Homélie du 10 octobre 2022 (Gal 4,22 à 5,1 ; Ps 112 ; Lc 11,29-32)

L’enjeu, nous dit saint Paul, de la venue de Dieu et de son action dans l’histoire d’Israël, est de nous faire comprendre ce qu’est la liberté humaine. D’abord en libérant les hébreux de leur esclavage et en leur permettant par les commandements de rester libres en les observant, ensuite pour Abraham de recevoir sa libération et d’exercer sa liberté avec Sara. La lignée de l’enfant de la femme stérile sera bénie. Ainsi Dieu libère les hommes, leur donne une capacité de rester libres, et ensuite par le Christ nous maintient dans la liberté : « C’est pour que nous soyons libres que le Christ nous a libérés ». La liberté n’est pas un slogan, elle est un don du créateur et du sauveur pour chacun d’entre nous. La vraie richesse est cet ADN qui nous différencie de toutes les créatures.
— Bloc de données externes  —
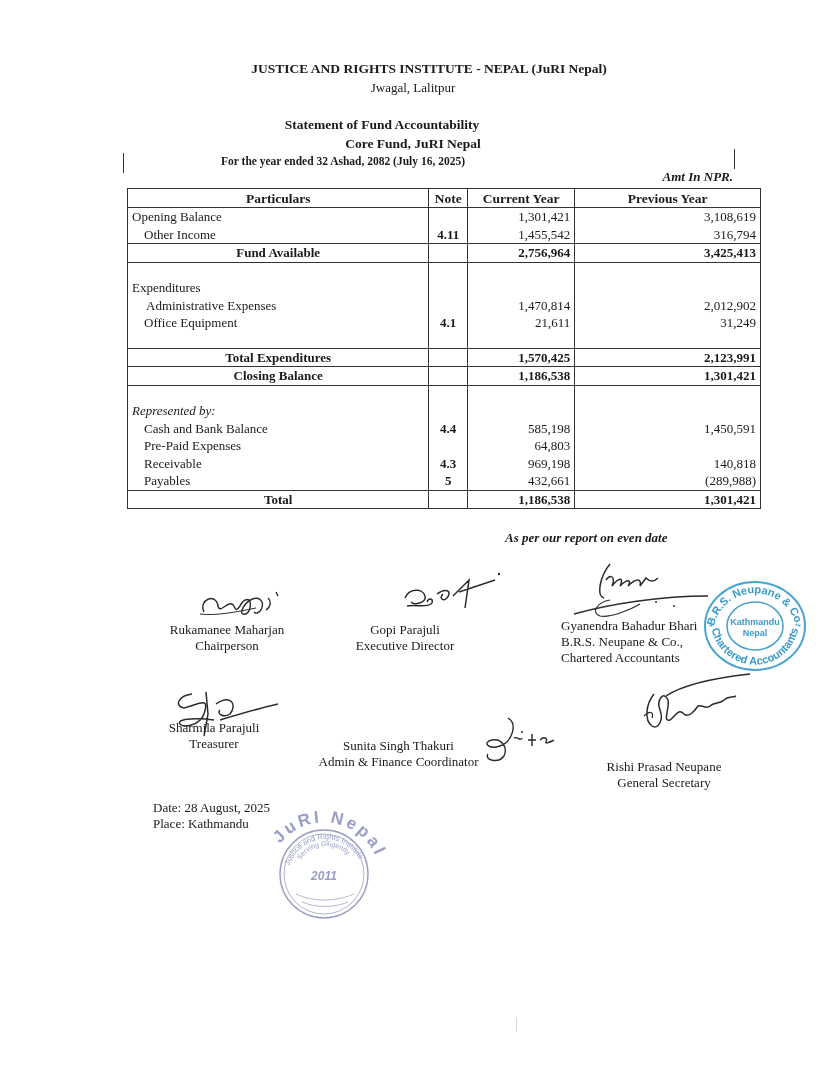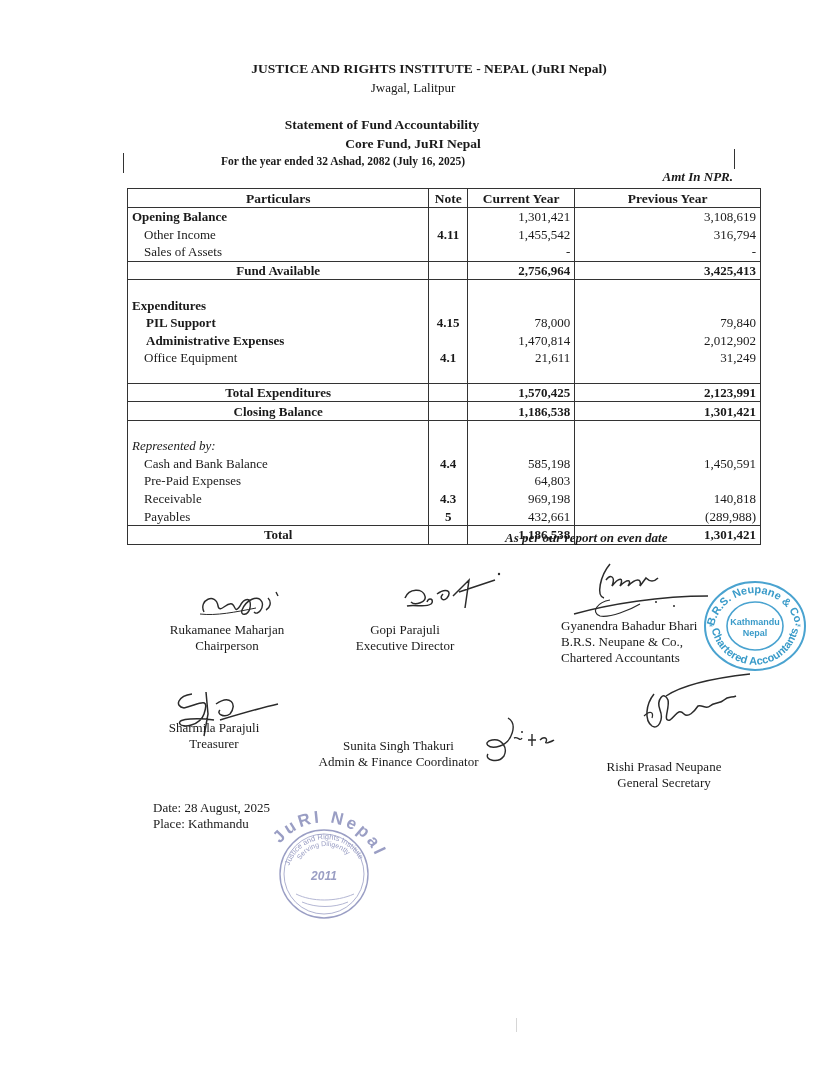--- a/index.html
+++ b/index.html
@@ -34,7 +34,7 @@
   table.fund col.c4 { width: 178px; }
   .num { text-align: right; }
   .note { text-align: center; font-weight: bold; }
-  .b { font-weight: bold; }
+  .b { font-weight: normal; }
   .i { font-style: italic; }
   .ind1 { padding-left: 16px !important; }
   .ind2 { padding-left: 18px !important; }

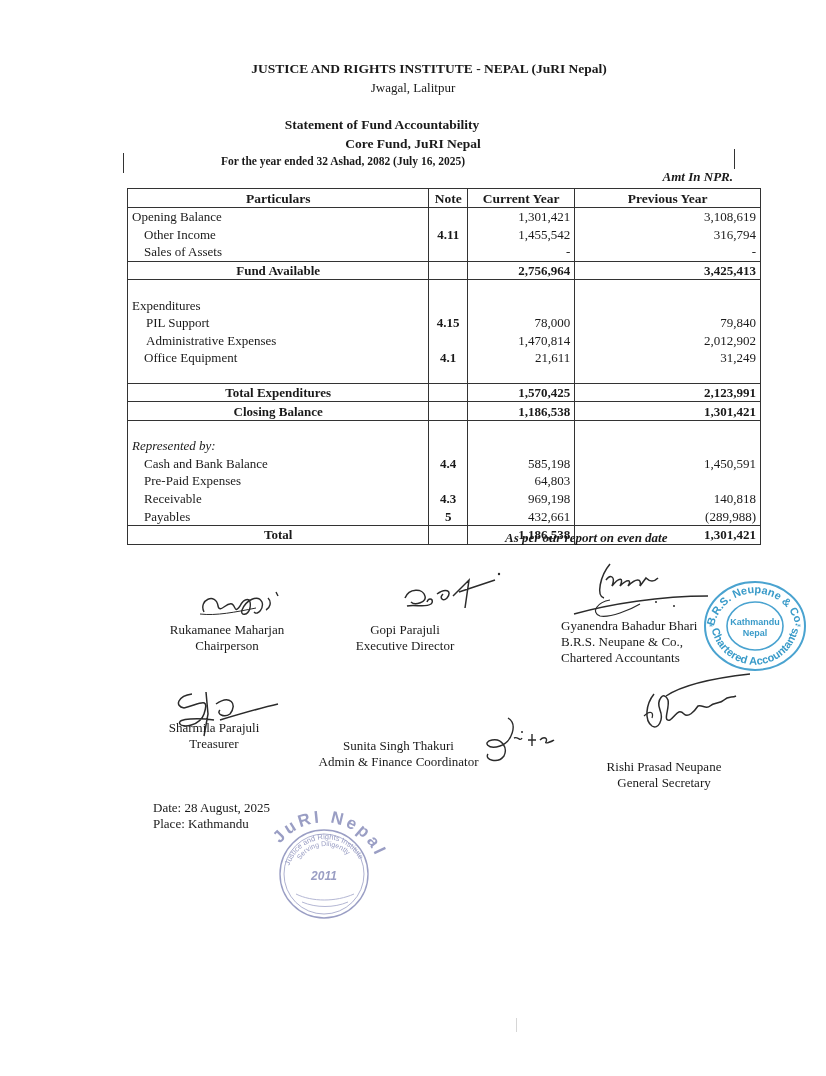--- a/index.html
+++ b/index.html
@@ -94,12 +94,6 @@
       <td class="num">1,455,542</td>
       <td class="num">316,794</td>
     </tr>
-    <tr>
-      <td class="ind1">Sales of Assets</td>
-      <td class="note"></td>
-      <td class="num">-</td>
-      <td class="num">-</td>
-    </tr>
     <tr class="total">
       <td class="ctr">Fund Available</td>
       <td></td>

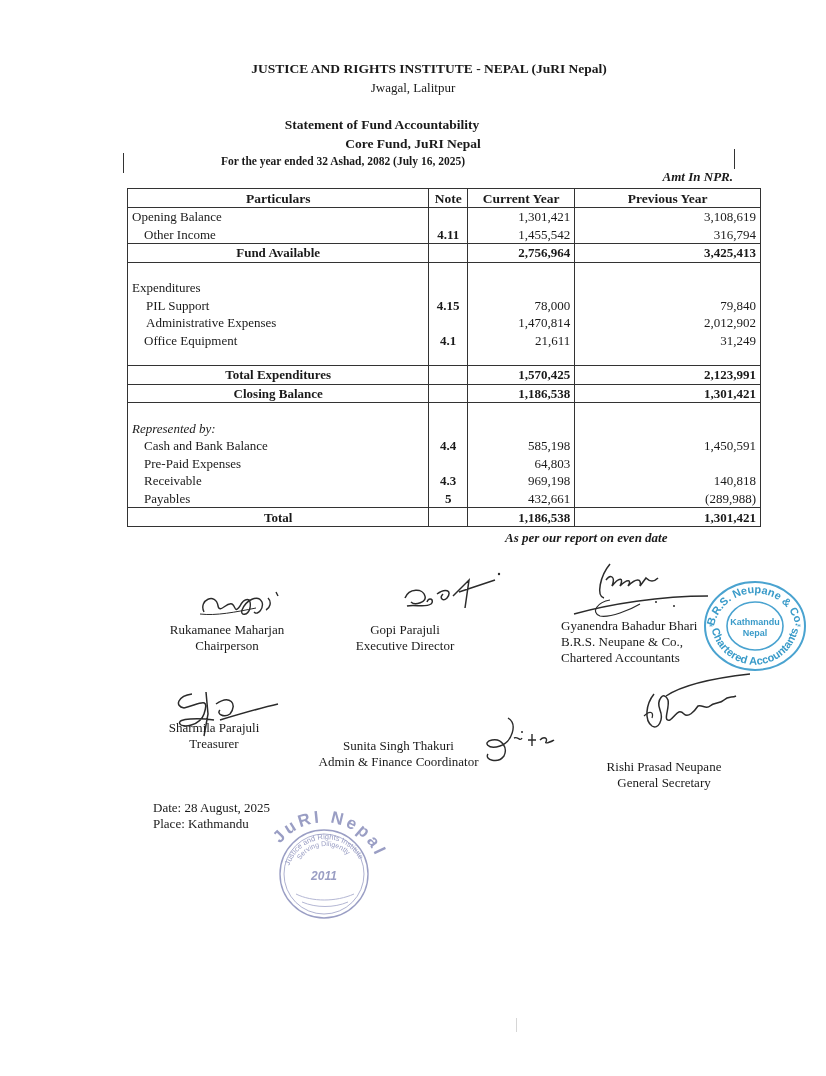--- a/index.html
+++ b/index.html
@@ -113,12 +113,6 @@
         <td></td>
     </tr>
     <tr>
-      <td class="b ind2">PIL Support</td>
-      <td class="note">4.15</td>
-      <td class="num">78,000</td>
-      <td class="num">79,840</td>
-    </tr>
-    <tr>
       <td class="b ind2">Administrative Expenses</td>
       <td class="note"></td>
       <td class="num">1,470,814</td>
Le psaume nous invite à louer le Seigneur pour notre condition humaine et d’entrer dans ce monde de gratuité et d’amour ouvert par la liberté des uns et des autres : car nous sommes libres pour aimer Dieu, pour l’honorer, pour le servir. Un esclave ne peut vivre et honorer Dieu et les autres librement.
Que faire de notre liberté, sinon reconnaître Dieu et ses actions en nous et autour de nous. Cette reconnaissance passe par l’essentiel : le Christ est-il bien le Fils de Dieu ? On comprend l’agacement de Jésus devant l’aveuglement de beaucoup de ses contemporains. Ils attendent, ils cherchent un signe et ne voient pas que le Christ est le signe par excellence. Probablement veulent-ils une preuve spectaculaire de la venue du Messie ? Leur désir d’un signe reste extérieur et ne rejoint pas la présence et l’enseignement de ce Jésus qui est avec eux. « Ils ont des yeux et ils ne voient pas, des oreilles et ils n’entendent pas ». Le signe de Jonas est à la fois extérieur et intérieur : il dit le passage de la vie à l’obscurité du ventre de la baleine et de cette obscurité à la mission de Jonas à Ninive. La conversion de Jonas lui donne la force d’annoncer la libération aux habitants de Ninive et l’accueil de leur conversion.
Le signe engage ceux et celles qui le voient et le reconnaissent. Le signe de la libération, c’est une personne qui le manifeste et à qui on fait confiance. Le signe de la présence du Messie, Fils de Dieu, c’est sa parole qui sera réduite au silence et qui ressuscitera. L’existence, la présence et le témoignage de Jésus dans l’histoire humaine sont un sacrement qui nous ouvre les yeux, tous nos sens et notre intelligence à ce travail de Dieu pour nous garder libres d’aimer comme Lui.